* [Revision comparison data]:
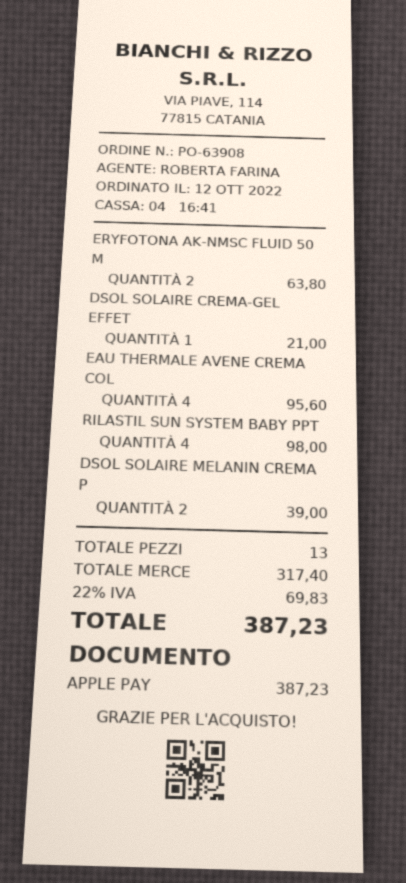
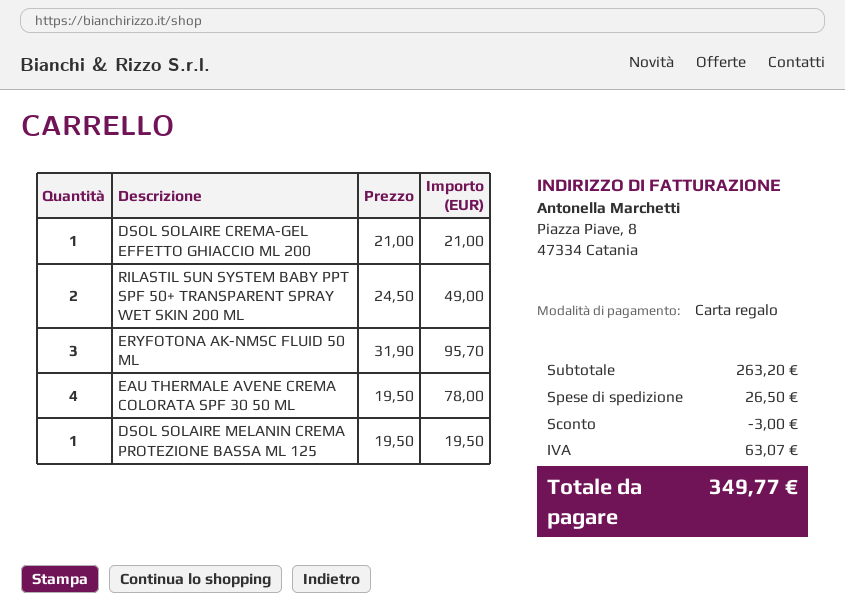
payment method: Apple Pay -> gift card
ERYFOTONA AK-NMSC FLUID 50 M: 2 for 63.80 -> 3 for 95.70
EAU THERMALE AVENE CREMA COL: 4 for 95.60 -> 4 for 78.00
RILASTIL SUN SYSTEM BABY PPT: 4 for 98.00 -> 2 for 49.00
DSOL SOLAIRE MELANIN CREMA P: 2 for 39.00 -> 1 for 19.50
subtotal: 317.40 -> 263.20
discount: none -> 3.00
shipping: none -> 26.50
tax: 69.83 -> 63.07
total: 387.23 -> 349.77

* [Task details]: Only the lines from the first line of the data above through the line with "discount: none -> 3.00" should appear in the answer, retyped exactly, with every picture left out.

* [The answer]:
payment method: Apple Pay -> gift card
ERYFOTONA AK-NMSC FLUID 50 M: 2 for 63.80 -> 3 for 95.70
EAU THERMALE AVENE CREMA COL: 4 for 95.60 -> 4 for 78.00
RILASTIL SUN SYSTEM BABY PPT: 4 for 98.00 -> 2 for 49.00
DSOL SOLAIRE MELANIN CREMA P: 2 for 39.00 -> 1 for 19.50
subtotal: 317.40 -> 263.20
discount: none -> 3.00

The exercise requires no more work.